USI - Email
Adaptive maximization of social welfare
Room 355 (main building)
Professor of Economics at the University of Oxford
We consider the problem of repeatedly choosing policy parameters, such as tax or transfer rates, in order to maximize social welfare, defined as the weighted sum of private utility and public revenue. The outcomes of earlier policy choices inform later choices. In contrast to multi-armed bandit models, utility is not observed, but needs to be indirectly inferred from the integral of the response function. In contrast to standard optimal tax theory, response functions need to be learned through policy choices. We derive a lower bound on regret for this problem, and a matching adversarial upper bound on regret for a variant of the Exp3 algorithm.
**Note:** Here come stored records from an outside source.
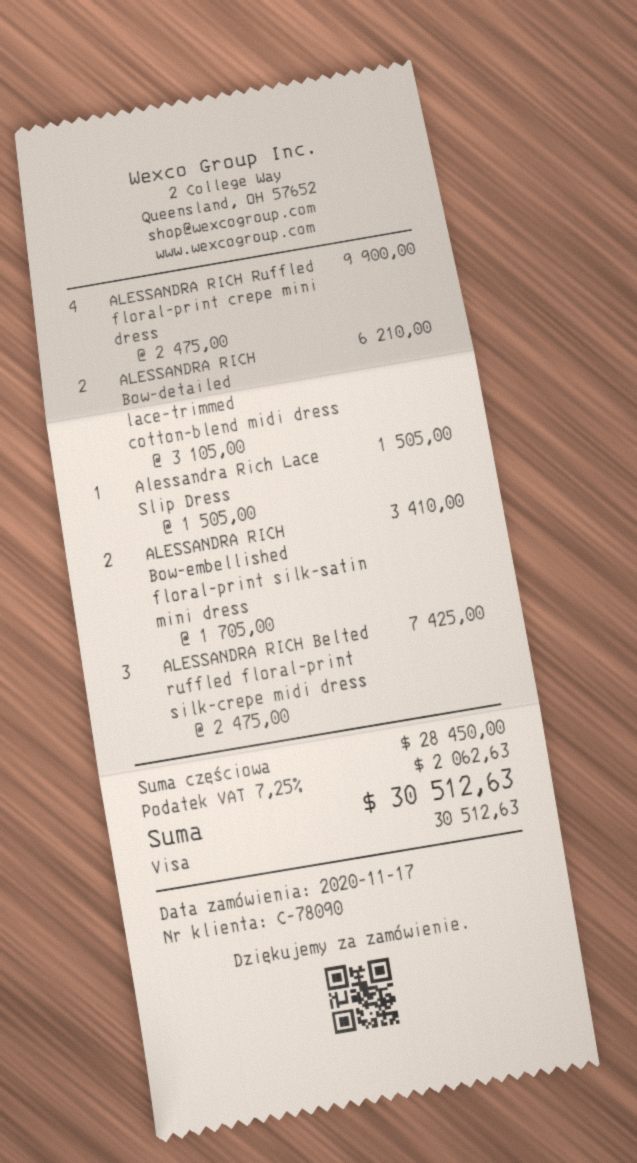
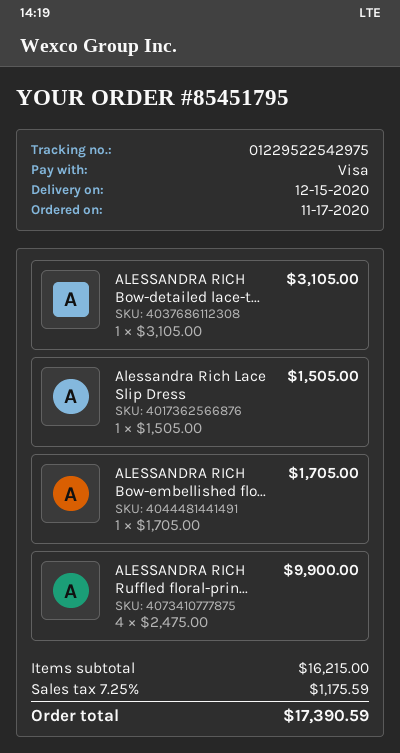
ALESSANDRA RICH Bow-detailed lace-trimmed cotton-blend midi dress: 2 x 3105.00 = 6210.00 -> 1 x 3105.00 = 3105.00
ALESSANDRA RICH Bow-embellished floral-print silk-satin mini dress: 2 x 1705.00 = 3410.00 -> 1 x 1705.00 = 1705.00
ALESSANDRA RICH Belted ruffled floral-print silk-crepe midi dress: 3 x 2475.00 = 7425.00 -> none
subtotal: 28450.00 -> 16215.00
tax: 7.25% = 2062.63 -> 7.25% = 1175.59
total: 30512.63 -> 17390.59

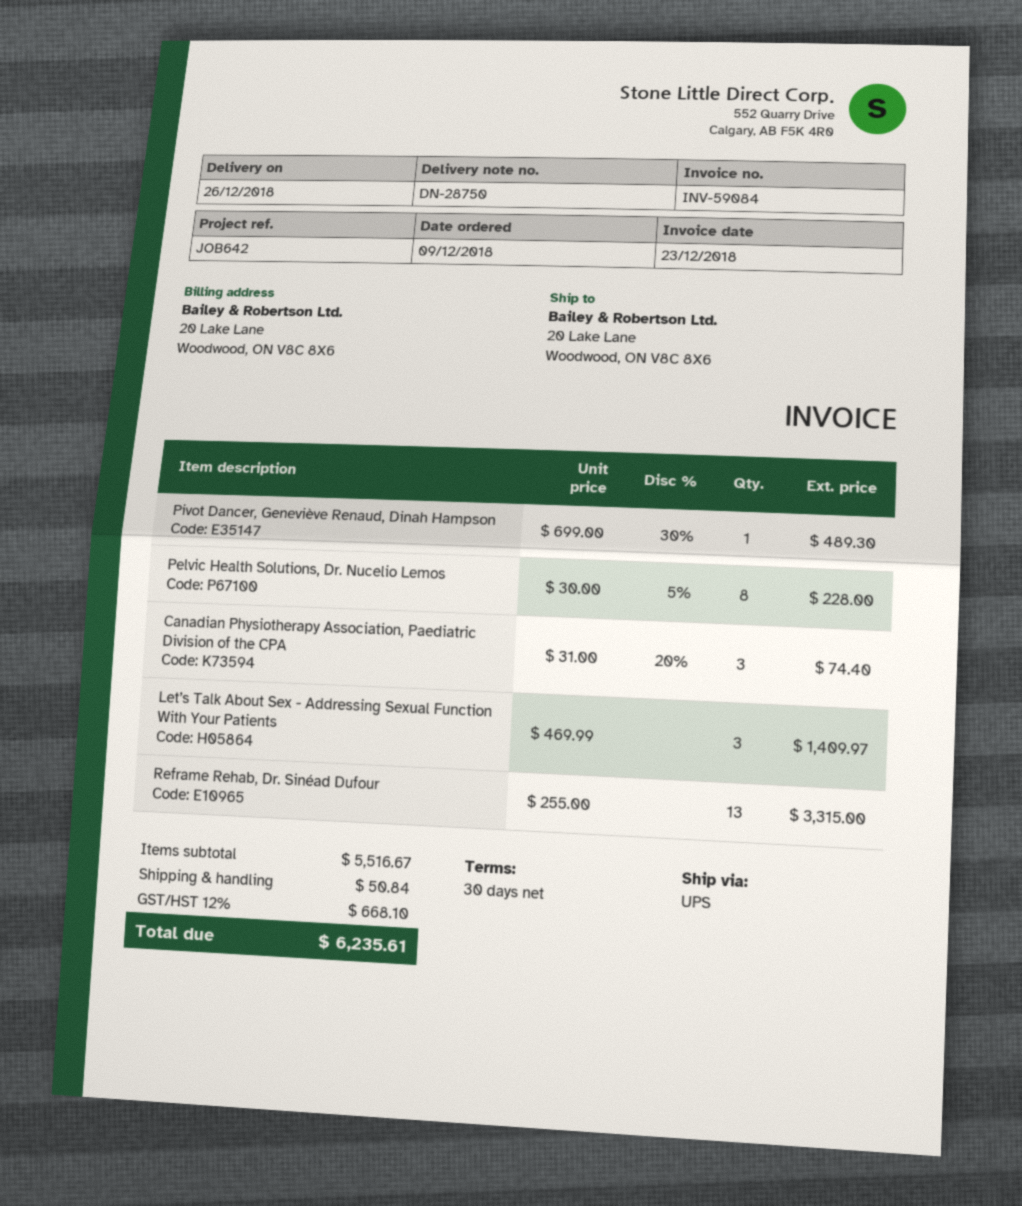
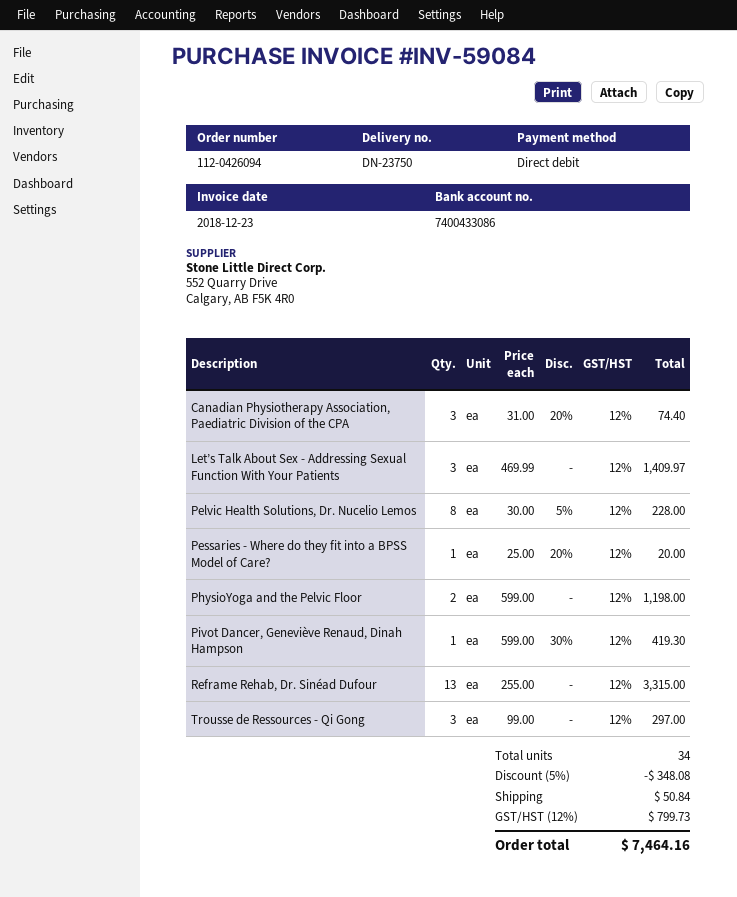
delivery note number: DN-28750 -> DN-23750
Pivot Dancer, Geneviève Renaud, Dinah Hampson: 1 x 699.00 - 30% = 489.30 -> 1 x 599.00 - 30% = 419.30
Pessaries - Where do they fit into a BPSS Model of Care?: none -> 1 x 25.00 - 20% = 20.00
PhysioYoga and the Pelvic Floor: none -> 2 x 599.00 = 1198.00
Trousse de Ressources - Qi Gong: none -> 3 x 99.00 = 297.00
discount: none -> 5% = 348.08
tax: 12% = 668.10 -> 12% = 799.73
total: 6235.61 -> 7464.16

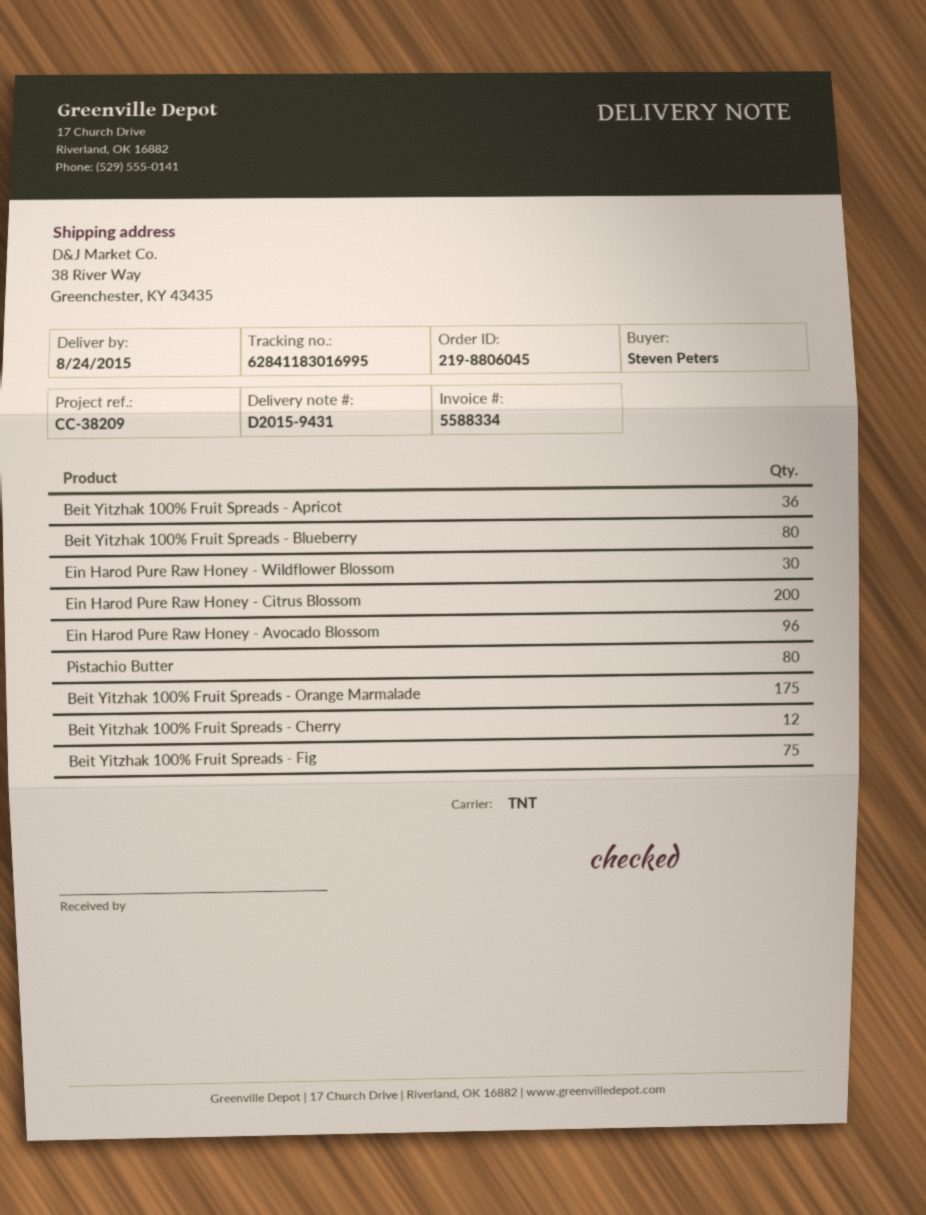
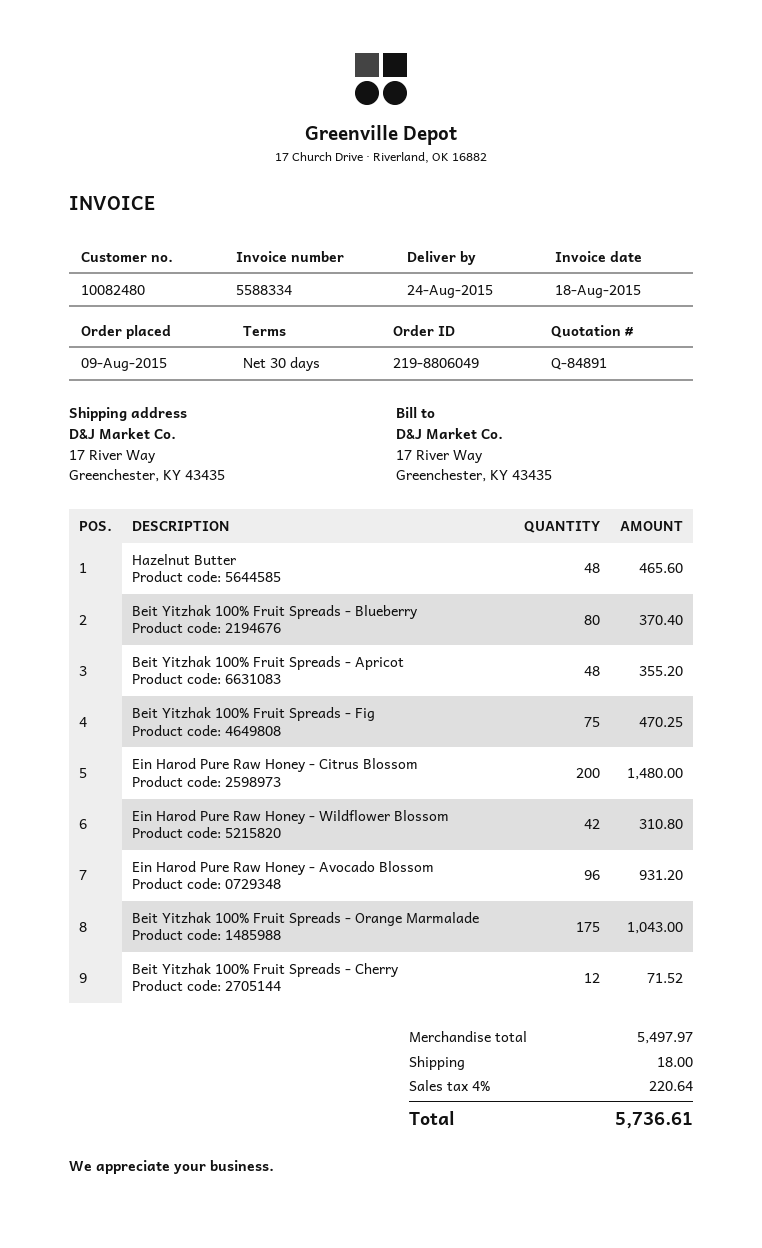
order number: 219-8806045 -> 219-8806049
ship to: 38 River Way, Greenchester, KY 43435 -> 17 River Way, Greenchester, KY 43435
Beit Yitzhak 100% Fruit Spreads - Apricot: 36 -> 48
Ein Harod Pure Raw Honey - Wildflower Blossom: 30 -> 42
Pistachio Butter: 80 -> none
Hazelnut Butter: none -> 48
In both cases, cumulative regret grows at a rate of T 2/3 . This implies that (i) the social welfare maximization problem is harder than the multi-armed bandit problem (with a rate of T 1/2 ), and (ii) that our proposed algorithm achieves the optimal rate. Simulations confirm these results, as well as the viability of the proposed algorithm. We also compare the social welfare maximization problem to two related learning problems, monopoly pricing (which is easier), and price setting for bilateral trade (which is harder). We lastly discuss extensions to nonlinear income taxation, and to commodity taxation.
This paper is joint work with Nicolò Cesa-Bianchi and Roberto Colomboni (Dipartimento di Informatica, Università degli Studi di Milano).